Doin’ Fine…

I’m always bemused by that moment near the beginning of track 10 on Shut Up and Die Like an Aviator when Steve Earle responds to a hollered inquiry from the audience with a simple, declarative, “Doin’ fine.”

He wasn’t, of course.  But that album remains one of my Steve Earle favorites, and when I feel like I’m taking time for granted, or flitting too far afield into fluffy jokester mode, or being timid-hearted, I pull it out and chef it up, because it takes me to a time when I was deep into every note Steve Earle recorded, and his music was one of the major forces driving me to chuck the straightforward approach and instead attempt to carve out a living with the keyboard and whatever else came to mind.

I’ve never been a hero-worshipper.  I remember my father’s concern about my interest in John Lennon when I was a teenager (like many folks my age, I discovered the Beatles when John was shot), and yet even as I was mooning around plaintively crooning “All we are saying…is give peace a chance,” the farm-booted church-boy part of me had a firm grip on the concept that solving the complications of existence would require more sustained heavy lifting than a pop song can provide (not ironically at all, it was my father’s example that served as my rudder even when I was flying some of my sillier sails).

The thing is, someone can change your life without being your “hero.”  In fact I might suggest that resisting the urge to deify someone is a platinum form of respect.

So I never fell for Steve Earle like he was a prophet.  But the fact is, from Guitar Town right straight through to I Feel Alright his music spun my compass and bumped me over the fog line into the rumble strip just sufficiently to – this is not hyperbole, rather it is reportage – change my life.
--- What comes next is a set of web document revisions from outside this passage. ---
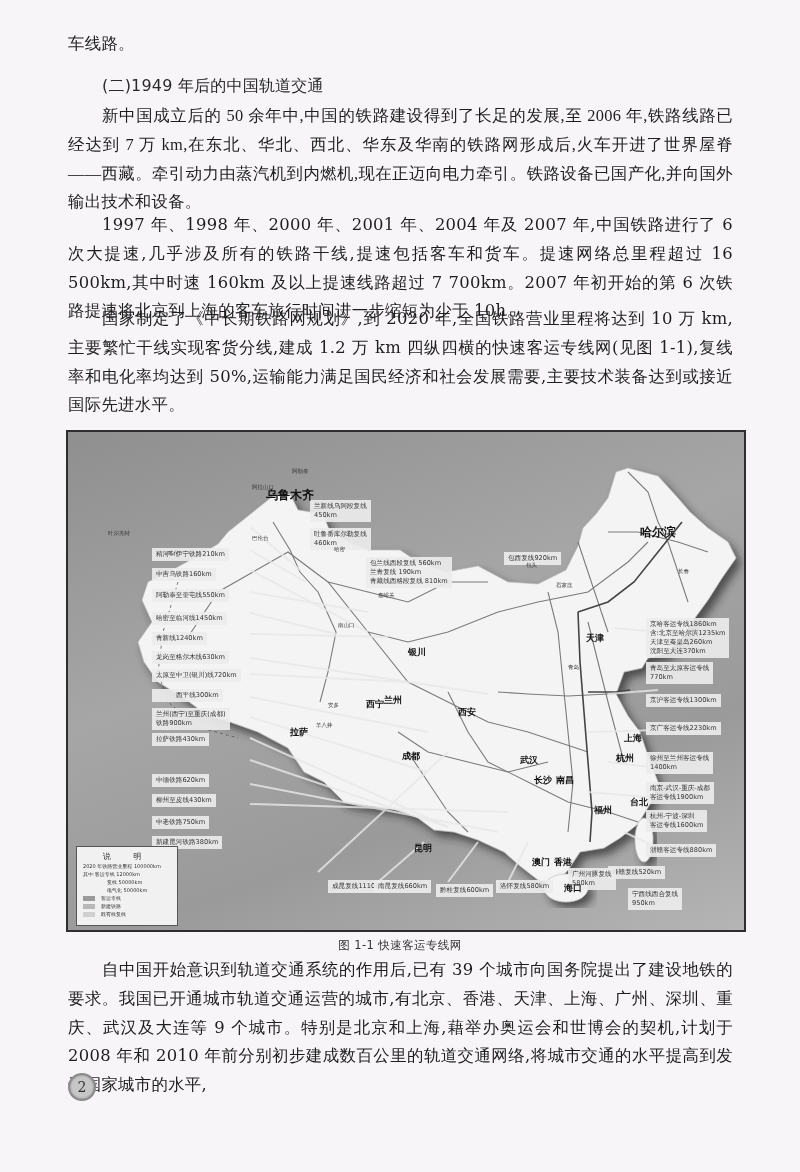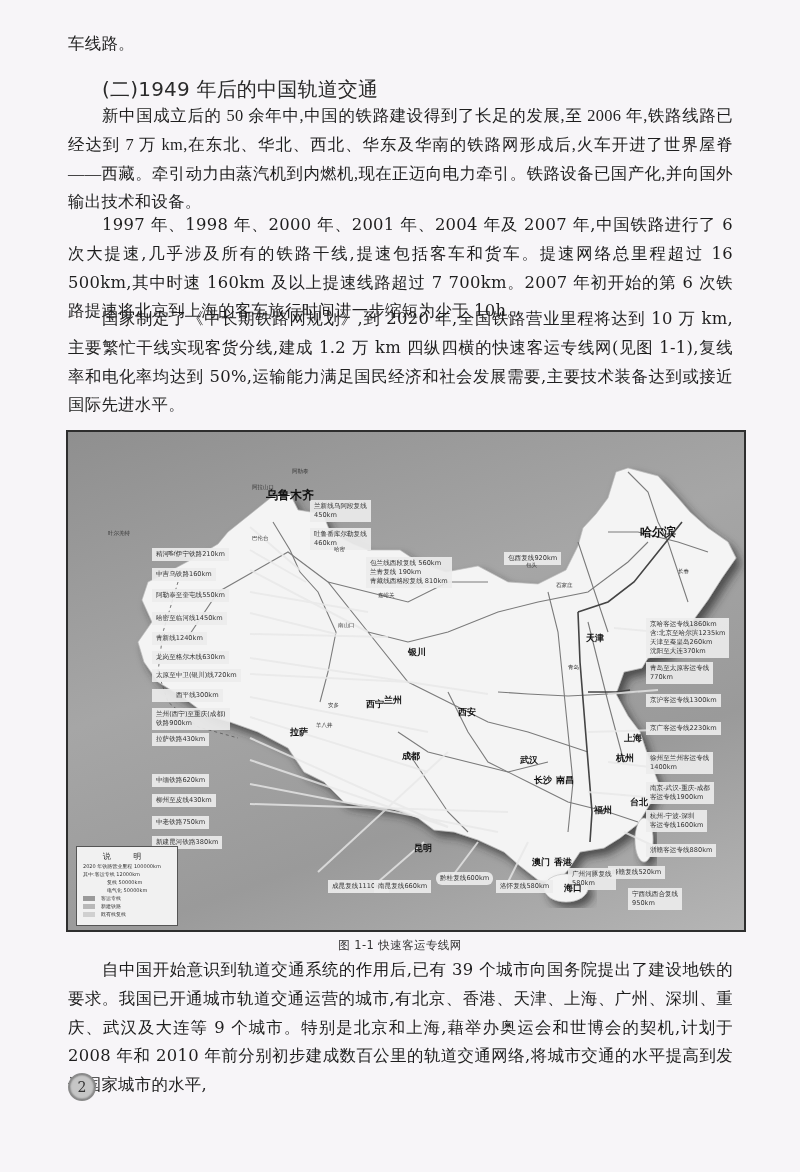--- a/index.html
+++ b/index.html
@@ -13,21 +13,21 @@
   .page { position:absolute; left:0; top:0; width:800px; height:1172px; }
   .para {
     position:absolute; left:68px; width:665px;
     font-size:16.4px; line-height:28.8px; letter-spacing:0.3px;
     text-align:justify; margin:0;
   }
   .indent { text-indent:34px; }
   .heading {
     position:absolute; left:102px; top:76px;
     font-family:"DejaVu Sans","Liberation Sans",sans-serif;
-    font-size:20px; color:#2a2a2a; letter-spacing:0.2px;
+    font-size:16px; color:#2a2a2a; letter-spacing:0.2px;
   }
   
   .figure {
     position:absolute; left:66px; top:430px; width:680px; height:502px;
     border:2px solid #2e2e2e; box-sizing:border-box;
     background:linear-gradient(160deg,#8f8f8f 0%,#a6a6a6 40%,#9a9a9a 70%,#b5b5b5 100%);
     overflow:hidden;
   }
   .fig-title {
     position:absolute; left:172px; top:18px; width:315px; height:40px;
@@ -187,21 +187,21 @@
 1400km</div>
     <div class="lbl" style="left:578px;top:350px;">南京-武汉-重庆-成都
 客运专线1900km</div>
     <div class="lbl" style="left:578px;top:378px;">杭州-宁波-深圳
 客运专线1600km</div>
     <div class="lbl" style="left:578px;top:412px;">浙赣客运专线880km</div>
     <div class="lbl" style="left:540px;top:434px;">峰赣复线520km</div>
 
     <div class="lbl" style="left:242px;top:448px;margin-left:18px;">成昆复线1110km</div>
     <div class="lbl" style="left:306px;top:448px;">南昆复线660km</div>
-    <div class="lbl" style="left:368px;top:440px;border-radius:6px;">黔桂复线600km</div>
+    <div class="lbl" style="left:368px;top:452px;">黔桂复线600km</div>
     <div class="lbl" style="left:428px;top:448px;">洛怀复线580km</div>
     <div class="lbl" style="left:500px;top:436px;">广州河豚复线
 580km</div>
     <div class="lbl" style="left:560px;top:456px;">宁西线西合复线
 950km</div>
 
     <div class="city big" style="left:198px;top:55px;text-align:right;">乌鲁木齐</div>
     <div class="city big" style="left:572px;top:92px;">哈尔滨</div>
     <div class="city mid" style="left:518px;top:170px;margin-top:30px;">天津</div>
     <div class="city mid" style="left:298px;top:252px;margin-top:14px;">西宁</div>

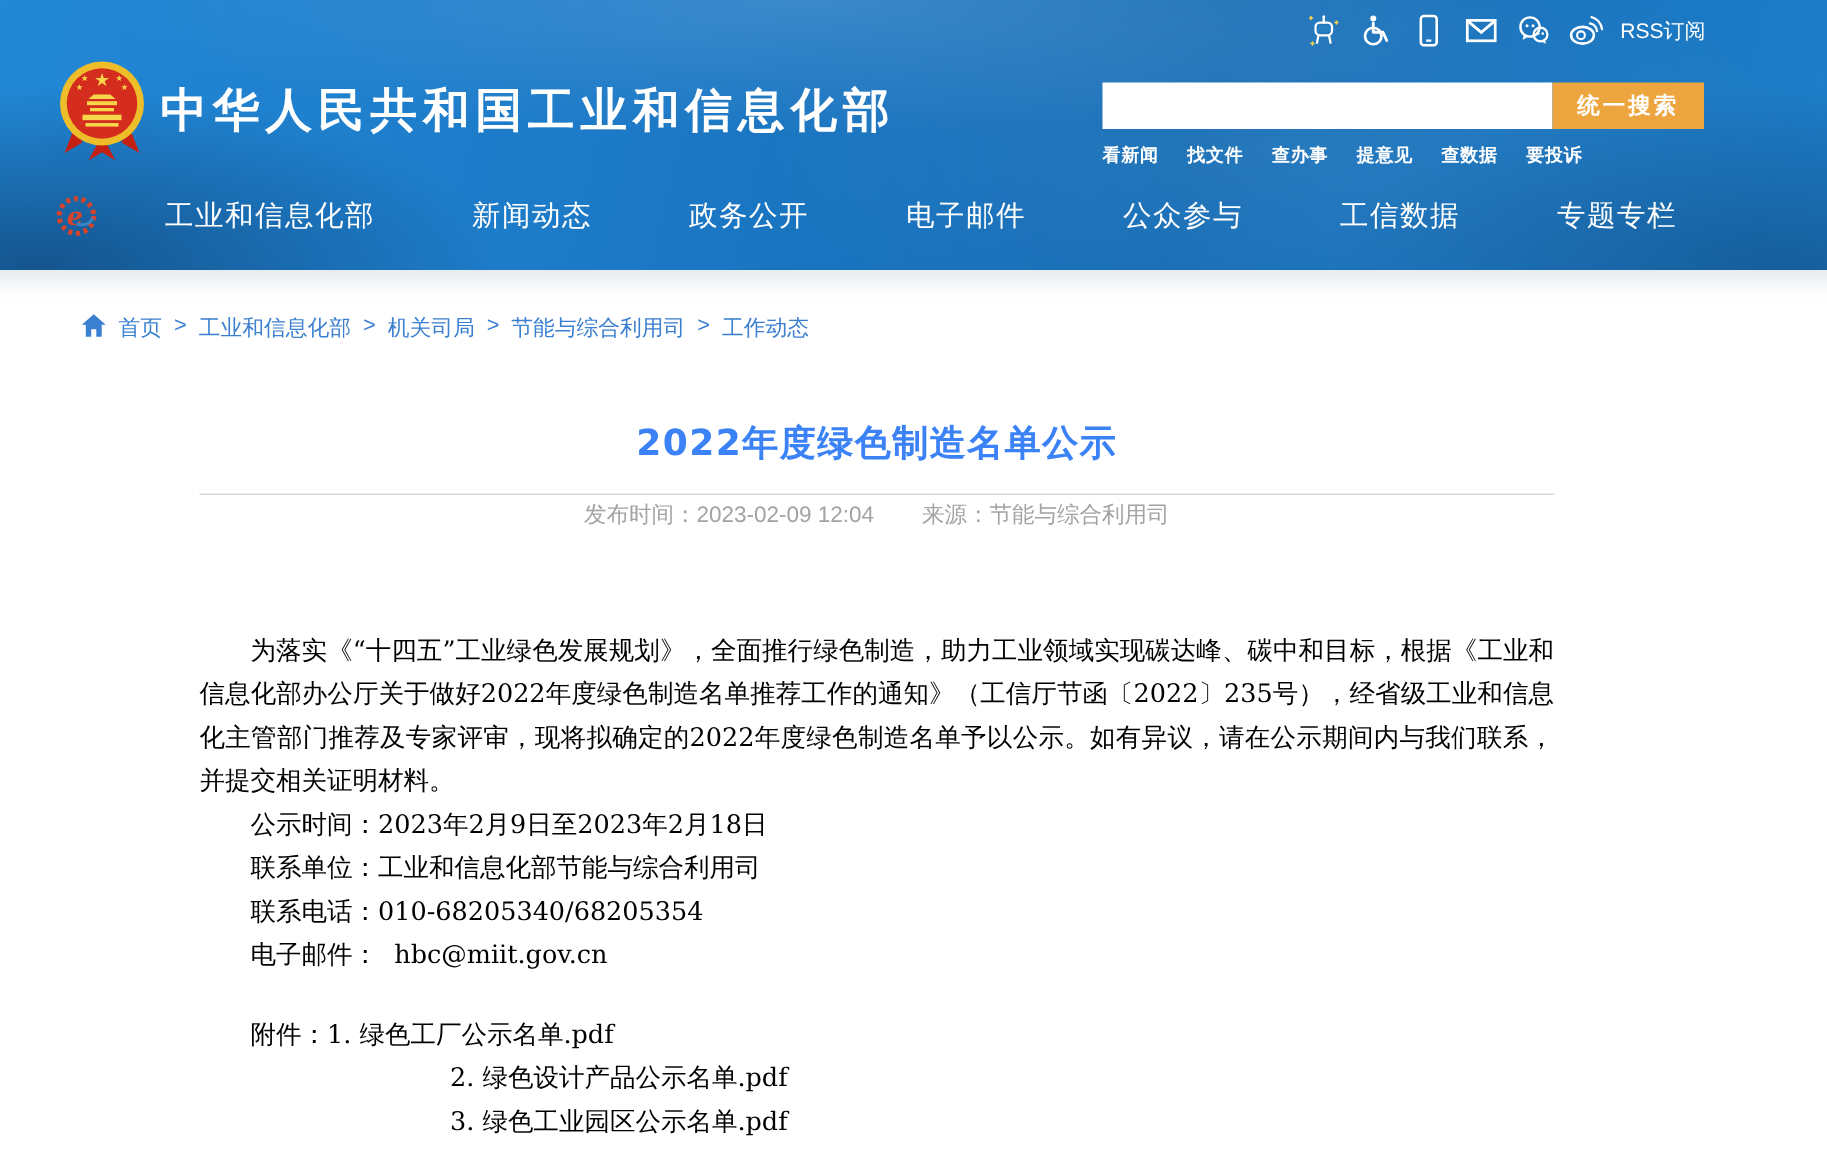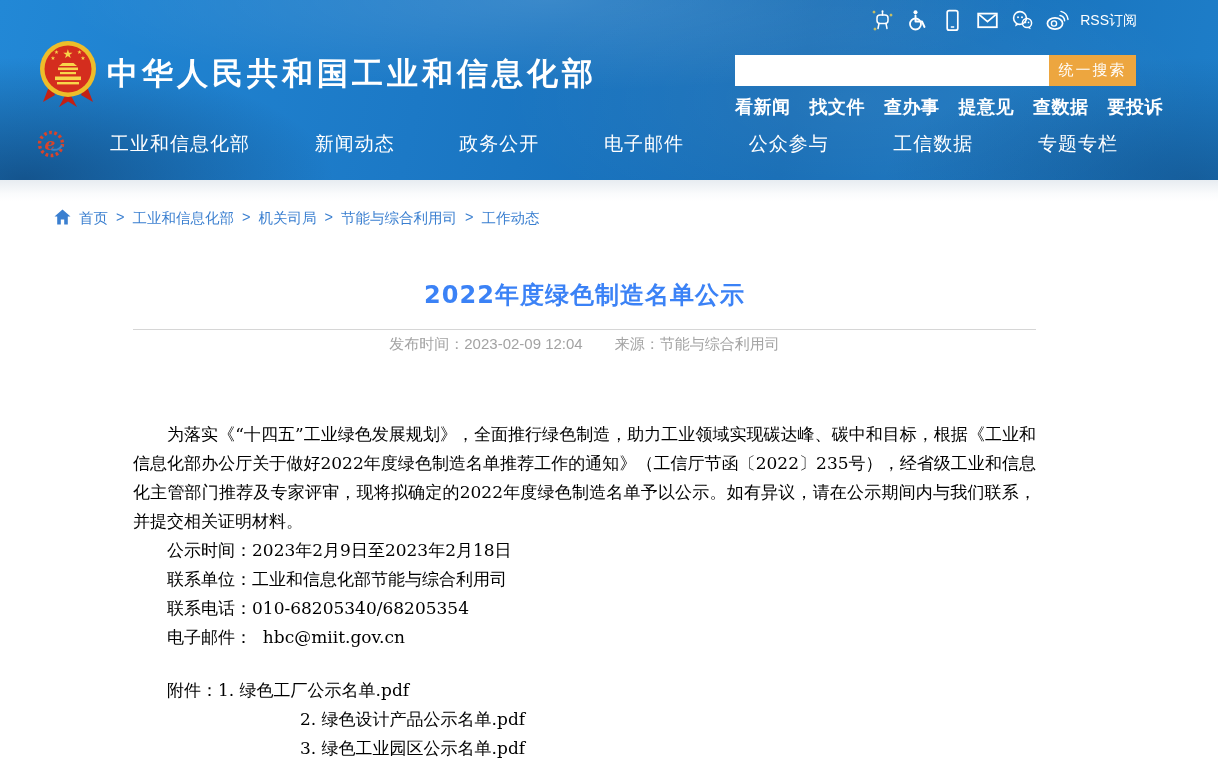--- a/index.html
+++ b/index.html
@@ -25,24 +25,24 @@
 
   .brand { position: absolute; left: 38px; top: 40px; display: flex; align-items: center; gap: 9px; cursor: pointer; }
   .emblem { width: 60px; height: 68px; display: inline-flex; }
   .brand-cn { font-size: 31px; font-weight: bold; color: #fff; letter-spacing: 4px;
     font-family: "DejaVu Sans", sans-serif; white-space: nowrap; }
   .brand-en { font-size: 12.5px; color: #e9f3fb; margin-top: 5px; letter-spacing: .2px; white-space: nowrap; }
 
   .search-area { position: absolute; left: 735px; top: 55px; width: 401px; }
   .search-box { display: flex; height: 31px; }
   .search-input { flex: 1; border: none; outline: none; background: #fff; padding: 0 10px; font-size: 14px; }
-  .search-btn { width: 87px; border: none; background: #eda63f; color: #fff;
-    font-size: 15px; font-weight: normal; letter-spacing: 2px; cursor: pointer; }
+  .search-btn { width: 101px; border: none; background: #eda63f; color: #fff;
+    font-size: 15px; font-weight: bold; letter-spacing: 2px; cursor: pointer; }
   .quick-links { margin-top: 9px; display: flex; gap: 19px; }
-  .quick-links a { color: #fff; font-size: 18px; font-weight: bold; letter-spacing: .5px; white-space: nowrap; }
+  .quick-links a { color: #fff; font-size: 12px; font-weight: bold; letter-spacing: .5px; white-space: nowrap; }
 
   .nav-row { position: absolute; top: 115px; left: 0; right: 0; height: 58px; }
   .nav-logo { position: absolute; left: 36px; top: 14px; width: 30px; height: 30px; cursor: pointer; }
   .nav-items { position: absolute; left: 110px; top: 0; width: 1008px; height: 58px;
     display: flex; justify-content: space-between; align-items: center; }
   .nav-item { color: #fff; font-size: 19px; letter-spacing: 1px; white-space: nowrap; }
 
   .header-fade { width: 1218px; height: 21px; background: linear-gradient(180deg, #e7ecf1, #fafbfc 65%, #fff); }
And as far as him saying he was “Doin’ fine,” when he most certainly wasn’t, well, I’ve always said I was glad Steve Earle lived that way so I didn’t have to.*

And so the post peters out, no real summation, just a cheesehead glad Stephen Fain Earle dropped out of school when he was in 9th grade and started writing those songs.

*Including the part about seven marriages**, which is tough to sustain no matter how you chart it.

**Six wives.  Married one twice.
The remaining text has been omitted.